En su fuero interno, Hawkmoon sabía que aquel diagnóstico no era acertado, pero no dijo nada. Escuchó una ligera tos a su izquierda y volvió la cabeza, pero sólo vio la puerta abierta que conducía al despacho, en cuyo interior parecía haber alguien. Volvió a mirar interrogativamente a Bowgentle, pero el semblante del hombre permaneció inexpresivo, mientras aparentaba controlar el pulso de Hawkmoon.

—No debéis temer nada —dijo una voz procedente del cuarto contiguo—. Deseamos ayudaros. —La voz correspondía a la del conde Brass —. Comprendemos la naturaleza de la joya que lleváis en la cabeza.

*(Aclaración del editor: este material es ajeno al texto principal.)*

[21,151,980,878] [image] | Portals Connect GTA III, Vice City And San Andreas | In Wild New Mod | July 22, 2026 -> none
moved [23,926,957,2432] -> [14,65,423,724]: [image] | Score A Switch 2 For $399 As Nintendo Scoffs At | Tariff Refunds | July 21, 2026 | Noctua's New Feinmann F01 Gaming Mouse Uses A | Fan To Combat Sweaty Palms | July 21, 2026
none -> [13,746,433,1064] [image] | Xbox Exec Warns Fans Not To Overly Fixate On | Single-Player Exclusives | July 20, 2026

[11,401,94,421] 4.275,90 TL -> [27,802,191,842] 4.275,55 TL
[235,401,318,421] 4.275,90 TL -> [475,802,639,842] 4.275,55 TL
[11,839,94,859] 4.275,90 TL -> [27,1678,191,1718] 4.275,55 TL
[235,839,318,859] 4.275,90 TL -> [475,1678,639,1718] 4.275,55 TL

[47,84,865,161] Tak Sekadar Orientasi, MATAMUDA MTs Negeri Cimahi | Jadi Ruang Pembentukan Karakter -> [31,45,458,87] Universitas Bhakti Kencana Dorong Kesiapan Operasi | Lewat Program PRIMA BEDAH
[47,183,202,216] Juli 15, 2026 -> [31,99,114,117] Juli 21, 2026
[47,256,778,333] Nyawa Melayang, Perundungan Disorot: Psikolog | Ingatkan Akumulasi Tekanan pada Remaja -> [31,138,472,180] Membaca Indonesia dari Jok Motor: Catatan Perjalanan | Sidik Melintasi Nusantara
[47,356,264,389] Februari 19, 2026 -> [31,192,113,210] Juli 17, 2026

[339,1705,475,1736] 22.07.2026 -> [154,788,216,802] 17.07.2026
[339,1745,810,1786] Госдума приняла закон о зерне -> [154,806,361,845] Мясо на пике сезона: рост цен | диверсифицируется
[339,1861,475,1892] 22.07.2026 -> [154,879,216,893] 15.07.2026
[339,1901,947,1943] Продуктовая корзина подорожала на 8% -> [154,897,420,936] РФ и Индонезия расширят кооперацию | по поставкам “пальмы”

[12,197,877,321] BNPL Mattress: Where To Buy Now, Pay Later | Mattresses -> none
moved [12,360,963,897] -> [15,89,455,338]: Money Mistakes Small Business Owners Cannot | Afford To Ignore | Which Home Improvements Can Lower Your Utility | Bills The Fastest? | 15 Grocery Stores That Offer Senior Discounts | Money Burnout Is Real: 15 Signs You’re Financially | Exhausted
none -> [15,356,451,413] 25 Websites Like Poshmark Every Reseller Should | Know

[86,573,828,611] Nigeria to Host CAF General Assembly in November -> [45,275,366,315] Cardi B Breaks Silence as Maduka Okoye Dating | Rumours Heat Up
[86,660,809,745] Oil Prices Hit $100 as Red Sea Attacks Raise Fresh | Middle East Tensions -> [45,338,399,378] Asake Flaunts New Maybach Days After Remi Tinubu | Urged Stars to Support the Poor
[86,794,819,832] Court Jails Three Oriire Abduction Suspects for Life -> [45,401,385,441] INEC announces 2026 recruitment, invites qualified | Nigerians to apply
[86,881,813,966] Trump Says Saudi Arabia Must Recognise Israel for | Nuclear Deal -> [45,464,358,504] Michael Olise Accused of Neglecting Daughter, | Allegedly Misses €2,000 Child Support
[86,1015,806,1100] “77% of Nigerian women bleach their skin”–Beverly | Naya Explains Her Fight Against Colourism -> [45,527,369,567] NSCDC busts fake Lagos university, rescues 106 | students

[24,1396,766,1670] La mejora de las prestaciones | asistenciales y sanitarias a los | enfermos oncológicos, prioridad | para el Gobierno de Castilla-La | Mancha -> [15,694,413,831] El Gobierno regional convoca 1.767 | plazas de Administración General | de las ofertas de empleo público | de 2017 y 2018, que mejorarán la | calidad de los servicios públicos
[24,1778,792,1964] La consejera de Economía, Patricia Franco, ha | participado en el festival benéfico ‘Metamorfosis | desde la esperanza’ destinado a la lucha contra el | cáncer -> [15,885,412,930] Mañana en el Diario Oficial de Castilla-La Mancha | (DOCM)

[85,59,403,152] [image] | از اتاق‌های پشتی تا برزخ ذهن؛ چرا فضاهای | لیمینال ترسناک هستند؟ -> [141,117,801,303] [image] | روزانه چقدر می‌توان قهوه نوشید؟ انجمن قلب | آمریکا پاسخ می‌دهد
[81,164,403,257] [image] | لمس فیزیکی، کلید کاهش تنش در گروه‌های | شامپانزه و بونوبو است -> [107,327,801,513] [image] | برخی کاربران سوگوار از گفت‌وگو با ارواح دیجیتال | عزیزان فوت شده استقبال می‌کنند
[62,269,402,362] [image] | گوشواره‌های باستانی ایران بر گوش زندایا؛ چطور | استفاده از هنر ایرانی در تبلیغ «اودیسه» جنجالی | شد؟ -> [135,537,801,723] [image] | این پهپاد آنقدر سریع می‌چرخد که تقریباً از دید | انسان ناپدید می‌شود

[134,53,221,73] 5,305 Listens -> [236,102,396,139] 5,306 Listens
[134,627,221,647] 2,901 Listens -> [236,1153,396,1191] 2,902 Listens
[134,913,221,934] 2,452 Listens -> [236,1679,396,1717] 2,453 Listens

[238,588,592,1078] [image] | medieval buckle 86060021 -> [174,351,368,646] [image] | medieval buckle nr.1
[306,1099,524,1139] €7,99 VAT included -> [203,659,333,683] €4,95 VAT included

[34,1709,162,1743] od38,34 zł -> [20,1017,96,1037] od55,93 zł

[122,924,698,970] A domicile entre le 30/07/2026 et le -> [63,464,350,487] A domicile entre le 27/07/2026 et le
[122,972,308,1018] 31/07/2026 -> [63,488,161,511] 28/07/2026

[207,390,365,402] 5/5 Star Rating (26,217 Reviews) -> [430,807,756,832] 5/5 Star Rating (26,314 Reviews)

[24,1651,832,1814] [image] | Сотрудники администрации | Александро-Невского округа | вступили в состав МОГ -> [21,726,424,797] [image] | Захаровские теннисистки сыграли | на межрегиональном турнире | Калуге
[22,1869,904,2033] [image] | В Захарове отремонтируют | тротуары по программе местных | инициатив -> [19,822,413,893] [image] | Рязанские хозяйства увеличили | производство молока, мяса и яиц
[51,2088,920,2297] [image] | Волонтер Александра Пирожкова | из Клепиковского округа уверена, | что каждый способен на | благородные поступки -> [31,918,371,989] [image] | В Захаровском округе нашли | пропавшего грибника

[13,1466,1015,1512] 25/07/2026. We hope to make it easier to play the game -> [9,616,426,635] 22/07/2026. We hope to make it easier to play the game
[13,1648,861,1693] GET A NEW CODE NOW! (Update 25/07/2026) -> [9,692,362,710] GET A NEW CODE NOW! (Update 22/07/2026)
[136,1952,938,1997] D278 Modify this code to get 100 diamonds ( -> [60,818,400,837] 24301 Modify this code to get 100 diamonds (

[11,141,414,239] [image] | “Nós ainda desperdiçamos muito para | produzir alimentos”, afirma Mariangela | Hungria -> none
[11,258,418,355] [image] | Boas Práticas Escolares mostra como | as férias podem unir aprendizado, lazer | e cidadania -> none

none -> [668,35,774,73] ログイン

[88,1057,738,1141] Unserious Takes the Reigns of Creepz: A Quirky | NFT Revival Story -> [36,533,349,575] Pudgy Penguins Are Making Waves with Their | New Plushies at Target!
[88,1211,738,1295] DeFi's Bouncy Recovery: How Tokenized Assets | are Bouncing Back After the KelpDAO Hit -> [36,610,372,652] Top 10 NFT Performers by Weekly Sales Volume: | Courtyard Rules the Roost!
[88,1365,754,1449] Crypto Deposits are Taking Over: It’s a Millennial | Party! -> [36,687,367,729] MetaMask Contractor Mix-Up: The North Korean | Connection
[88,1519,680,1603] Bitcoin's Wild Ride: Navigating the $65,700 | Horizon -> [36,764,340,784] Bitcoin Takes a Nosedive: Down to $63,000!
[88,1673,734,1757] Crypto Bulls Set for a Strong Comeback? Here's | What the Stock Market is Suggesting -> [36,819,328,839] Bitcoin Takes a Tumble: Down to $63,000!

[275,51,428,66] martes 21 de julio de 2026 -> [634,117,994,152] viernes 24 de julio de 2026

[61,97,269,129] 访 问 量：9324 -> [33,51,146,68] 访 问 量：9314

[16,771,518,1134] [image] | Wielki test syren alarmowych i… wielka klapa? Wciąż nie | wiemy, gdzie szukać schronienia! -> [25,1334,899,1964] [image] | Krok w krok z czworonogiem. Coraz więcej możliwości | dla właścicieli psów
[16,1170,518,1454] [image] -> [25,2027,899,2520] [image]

En cuanto hayáis descansado, levantaros y acudid al salón principal, donde Bowgentle os entretendrá con una conversación trivial. No os sorprendáis aunque sus acciones os parezcan un tanto extrañas.

Bowgentle apretó los labios y se incorporó.

—No tardaréis en estar bien, milord. Y ahora, os dejo.

Hawkmoon le vio marcharse y después oyó que se cerraba otra puerta…, la de la habitación donde había estado el conde Brass. ¿Cómo podían haber descubierto la verdad? ¿Y cómo le afectaría eso a él? A estas alturas, los lores oscuros debían de estar muy extrañados ante el raro giro que habían tomado los acontecimientos, y quizá hubieran empezado a sospechar algo. Podían poner en funcionamiento toda la fuerza vital de la Joya Negra en cualquier momento. Y, por alguna razón, el saberlo así le perturbó mucho más de lo que le había preocupado hasta entonces.